(Aim of the exercise): From the listing below, count the lines that contain the string "none", then state only that number.

-=-=-

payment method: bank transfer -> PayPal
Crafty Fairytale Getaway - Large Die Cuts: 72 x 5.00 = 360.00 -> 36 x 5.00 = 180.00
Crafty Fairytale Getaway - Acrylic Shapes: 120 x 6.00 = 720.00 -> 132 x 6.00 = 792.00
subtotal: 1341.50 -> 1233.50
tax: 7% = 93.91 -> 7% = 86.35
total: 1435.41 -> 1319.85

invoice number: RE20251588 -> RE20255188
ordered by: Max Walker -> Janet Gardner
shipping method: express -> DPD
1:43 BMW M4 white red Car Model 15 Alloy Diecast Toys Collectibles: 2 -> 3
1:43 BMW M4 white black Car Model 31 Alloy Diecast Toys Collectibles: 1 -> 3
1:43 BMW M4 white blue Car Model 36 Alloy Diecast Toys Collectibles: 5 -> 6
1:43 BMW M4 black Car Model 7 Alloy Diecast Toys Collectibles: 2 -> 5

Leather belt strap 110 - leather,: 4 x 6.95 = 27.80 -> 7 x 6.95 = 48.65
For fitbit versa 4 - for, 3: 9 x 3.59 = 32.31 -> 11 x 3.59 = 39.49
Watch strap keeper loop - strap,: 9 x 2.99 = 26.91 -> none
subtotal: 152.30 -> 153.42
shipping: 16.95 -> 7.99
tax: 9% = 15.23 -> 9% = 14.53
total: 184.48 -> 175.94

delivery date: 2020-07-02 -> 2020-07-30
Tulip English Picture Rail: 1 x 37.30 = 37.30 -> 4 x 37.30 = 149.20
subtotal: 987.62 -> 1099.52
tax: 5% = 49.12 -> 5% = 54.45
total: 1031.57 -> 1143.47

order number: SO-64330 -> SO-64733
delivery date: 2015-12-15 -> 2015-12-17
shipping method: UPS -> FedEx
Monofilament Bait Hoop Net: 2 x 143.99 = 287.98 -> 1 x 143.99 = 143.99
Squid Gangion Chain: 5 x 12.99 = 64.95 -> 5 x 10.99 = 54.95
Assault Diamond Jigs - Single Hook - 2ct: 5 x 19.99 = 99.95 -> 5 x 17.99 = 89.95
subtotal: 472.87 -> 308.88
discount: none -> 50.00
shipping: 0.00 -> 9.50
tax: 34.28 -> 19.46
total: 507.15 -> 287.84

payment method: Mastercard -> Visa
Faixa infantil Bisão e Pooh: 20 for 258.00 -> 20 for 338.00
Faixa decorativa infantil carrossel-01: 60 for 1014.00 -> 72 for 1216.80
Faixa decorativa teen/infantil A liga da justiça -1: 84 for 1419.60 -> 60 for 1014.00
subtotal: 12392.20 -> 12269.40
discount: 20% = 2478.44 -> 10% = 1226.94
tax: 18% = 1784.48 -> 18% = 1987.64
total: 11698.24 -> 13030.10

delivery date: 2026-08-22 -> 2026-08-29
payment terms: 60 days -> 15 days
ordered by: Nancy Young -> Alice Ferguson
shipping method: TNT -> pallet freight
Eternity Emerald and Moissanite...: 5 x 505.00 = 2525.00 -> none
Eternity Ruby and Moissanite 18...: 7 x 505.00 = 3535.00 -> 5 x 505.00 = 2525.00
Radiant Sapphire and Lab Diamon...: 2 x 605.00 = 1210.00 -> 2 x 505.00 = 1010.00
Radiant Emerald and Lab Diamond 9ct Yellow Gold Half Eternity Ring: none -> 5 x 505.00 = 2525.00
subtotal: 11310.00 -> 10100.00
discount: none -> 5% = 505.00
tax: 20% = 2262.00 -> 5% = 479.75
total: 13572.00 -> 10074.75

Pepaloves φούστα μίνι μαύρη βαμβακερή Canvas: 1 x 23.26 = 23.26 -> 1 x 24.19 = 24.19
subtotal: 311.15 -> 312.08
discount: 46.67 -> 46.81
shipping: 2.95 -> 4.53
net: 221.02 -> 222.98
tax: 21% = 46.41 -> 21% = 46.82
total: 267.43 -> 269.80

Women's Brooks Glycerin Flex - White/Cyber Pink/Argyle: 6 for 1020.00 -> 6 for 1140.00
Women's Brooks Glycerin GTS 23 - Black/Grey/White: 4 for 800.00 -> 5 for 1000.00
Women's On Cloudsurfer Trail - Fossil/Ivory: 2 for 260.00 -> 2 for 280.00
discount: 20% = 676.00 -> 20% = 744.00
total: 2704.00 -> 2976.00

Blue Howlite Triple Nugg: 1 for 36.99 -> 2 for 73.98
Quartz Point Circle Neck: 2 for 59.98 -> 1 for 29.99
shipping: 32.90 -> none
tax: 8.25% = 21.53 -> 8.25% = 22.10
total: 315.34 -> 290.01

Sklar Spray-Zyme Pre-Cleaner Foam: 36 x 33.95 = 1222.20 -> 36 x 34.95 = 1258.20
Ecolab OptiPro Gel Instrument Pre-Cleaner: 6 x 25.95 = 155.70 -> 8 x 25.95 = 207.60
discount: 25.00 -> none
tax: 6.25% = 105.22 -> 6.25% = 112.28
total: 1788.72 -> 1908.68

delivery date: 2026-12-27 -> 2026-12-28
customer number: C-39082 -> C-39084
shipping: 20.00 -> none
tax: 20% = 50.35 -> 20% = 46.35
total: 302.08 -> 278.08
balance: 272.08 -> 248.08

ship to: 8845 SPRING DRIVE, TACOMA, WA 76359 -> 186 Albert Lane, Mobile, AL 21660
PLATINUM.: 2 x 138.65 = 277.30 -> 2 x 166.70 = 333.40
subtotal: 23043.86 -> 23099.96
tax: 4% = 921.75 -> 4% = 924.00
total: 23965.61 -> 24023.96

-=-=-

(Solved exercise): 8